Although the stages of CKD are now reasonably well defined, the natural history of the early stages is variable and often unpredictable. Our data have shown, however, that the progression rate to ESRF was higher in patients in a severe stage of CKD at entry. Irrespective of the underlying kidney disease, it is clear that the risk of progression to ESRF in childhood is inversely proportional to the baseline creatinine clearance [18].

In developed countries, the distribution of dialysis modalities varies widely. As an example, PD in children is highest in Finland and Scotland, accounting for 73 and 67%, respectively of prevalent dialysis patients [1]. In our study, PD and HD were performed in the same proportion. It is possible that the choice of dialysis modalities in Belgium depends mainly on medical skills and preference of the different centers, such as trained nursing staff and comprehensive supportive services.

In Europe, preemptive transplantation was performed in 13–25% of patients during the period 1995–2000 [1]. Norway has had the highest preemptive transplant rate.
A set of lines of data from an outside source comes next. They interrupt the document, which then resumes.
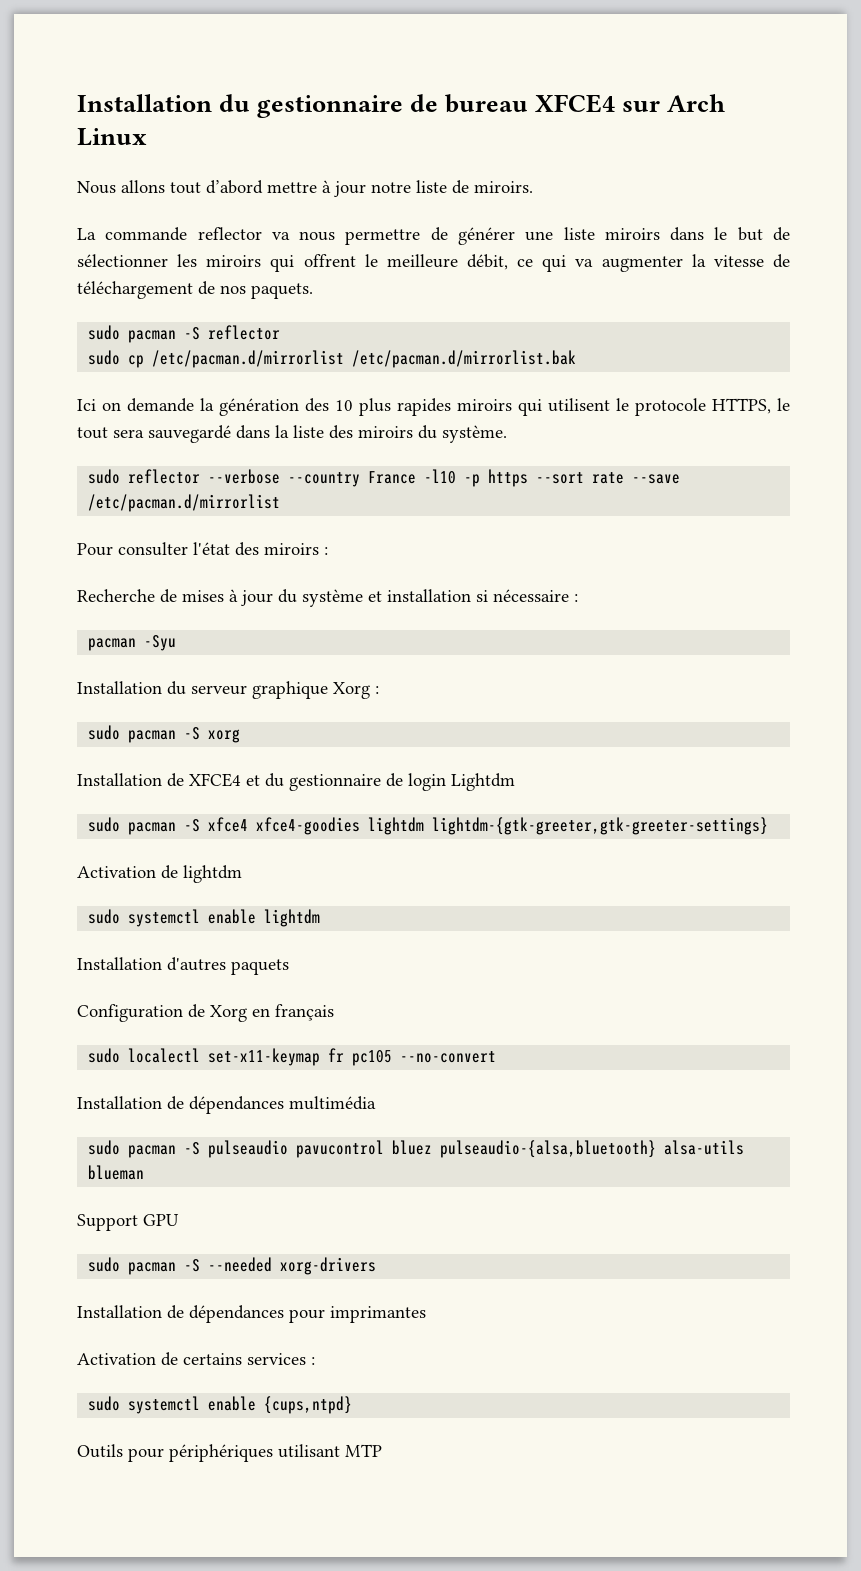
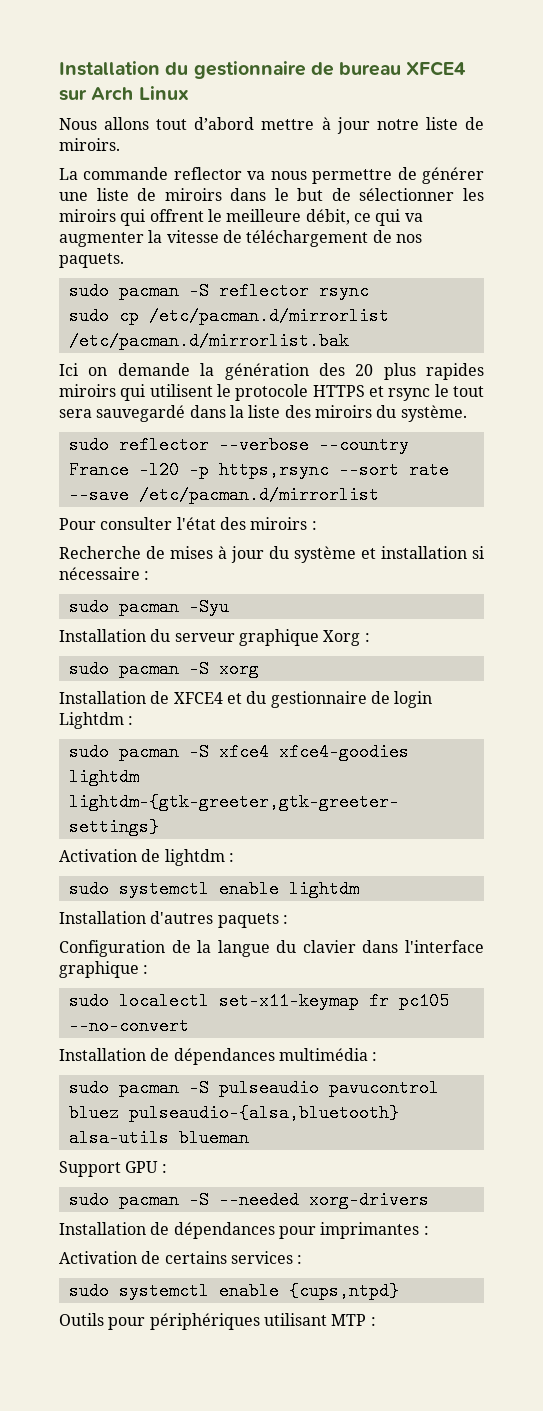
- La commande reflector va nous permettre de générer une liste miroirs dans le but de sélectionner les miroirs qui offrent le meilleure débit, ce qui va augmenter la vitesse de téléchargement de nos paquets.
+ La commande reflector va nous permettre de générer une liste de miroirs dans le but de sélectionner les miroirs qui offrent le meilleure débit, ce qui va augmenter la vitesse de téléchargement de nos paquets.
- sudo pacman -S reflector
+ sudo pacman -S reflector rsync
- Ici on demande la génération des 10 plus rapides miroirs qui utilisent le protocole HTTPS, le tout sera sauvegardé dans la liste des miroirs du système.
+ Ici on demande la génération des 20 plus rapides miroirs qui utilisent le protocole HTTPS et rsync le tout sera sauvegardé dans la liste des miroirs du système.
- sudo reflector --verbose --country France -l10 -p https --sort rate --save /etc/pacman.d/mirrorlist
+ sudo reflector --verbose --country France -l20 -p https,rsync --sort rate --save /etc/pacman.d/mirrorlist
- pacman -Syu
+ sudo pacman -Syu
- Installation de XFCE4 et du gestionnaire de login Lightdm
+ Installation de XFCE4 et du gestionnaire de login Lightdm :
- Activation de lightdm
+ Activation de lightdm :
- Installation d'autres paquets
+ Installation d'autres paquets :
- Configuration de Xorg en français
+ Configuration de la langue du clavier dans l'interface graphique :
- Installation de dépendances multimédia
+ Installation de dépendances multimédia :
- Support GPU
+ Support GPU :
- Installation de dépendances pour imprimantes
+ Installation de dépendances pour imprimantes :
- Outils pour périphériques utilisant MTP
+ Outils pour périphériques utilisant MTP :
Considering these figures, it is encouraging, in view of its advantages over dialysis, to note that preemptive transplantations were performed in 22% of all newly diagnosed CKD children between 2001 and 2005 in Belgium.
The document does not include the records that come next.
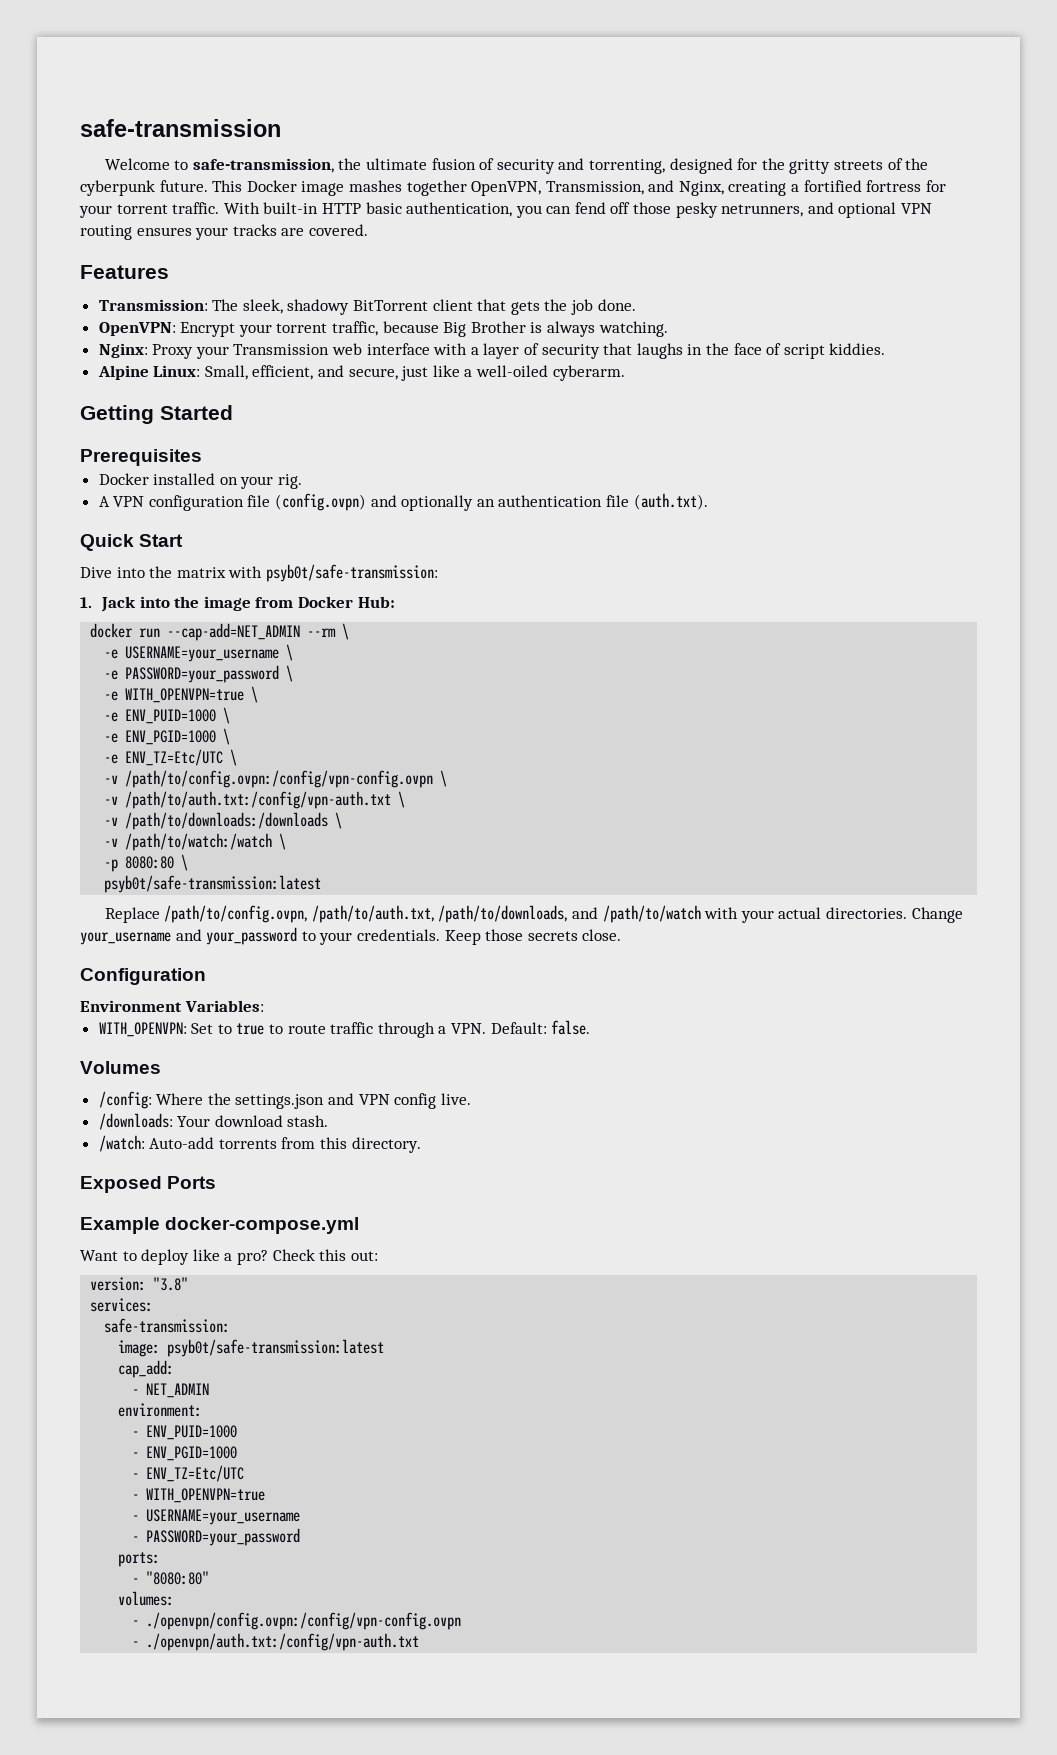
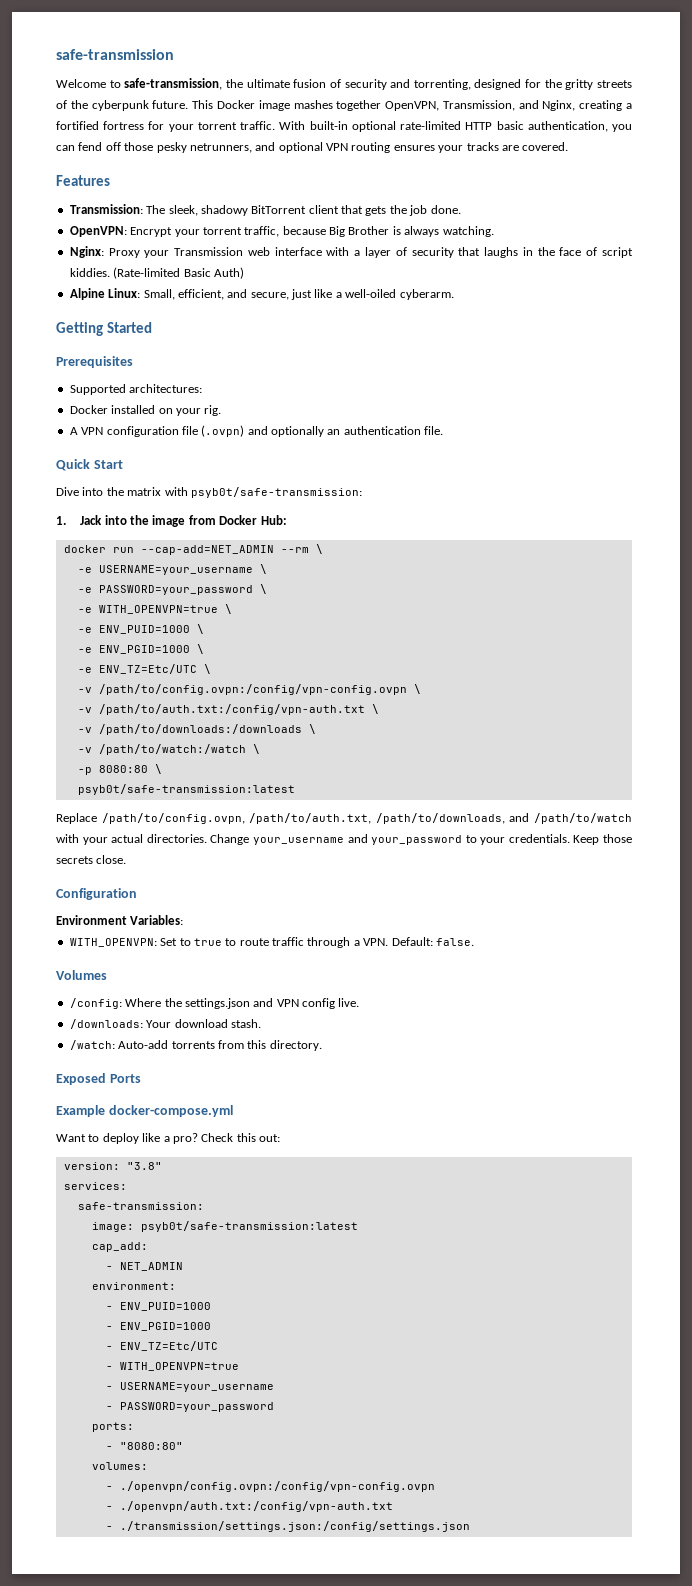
- With built-in HTTP basic authentication, you can fend off those pesky netrunners, and optional VPN routing ensures your tracks are covered.
+ With built-in optional rate-limited HTTP basic authentication, you can fend off those pesky netrunners, and optional VPN routing ensures your tracks are covered.
+ (Rate-limited Basic Auth)
+ Supported architectures:
- A VPN configuration file (config.ovpn) and optionally an authentication file (auth.txt).
+ A VPN configuration file (.ovpn) and optionally an authentication file.
+ - ./transmission/settings.json:/config/settings.json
In general, the pattern of the causes of death in Belgium was comparable to that in other European countries, where infectious and cardiac diseases were the leading causes of death [1].

Conclusion

This study provides detailed information on the incidence, causes and overall outcomes of mild to severe CKD among Belgian children. The incidences of diagnosed CKD and RRT among our patient population are comparable to those in other European countries. CAKUTs were the main causes of CKD. Risk for rapid progression to ESRF was found to be 8.5-fold higher among patients with stage 4 CKD than those with stage 3. Hereditary diseases have a higher risk of rapidly progressing to ESRF than CAKUTs.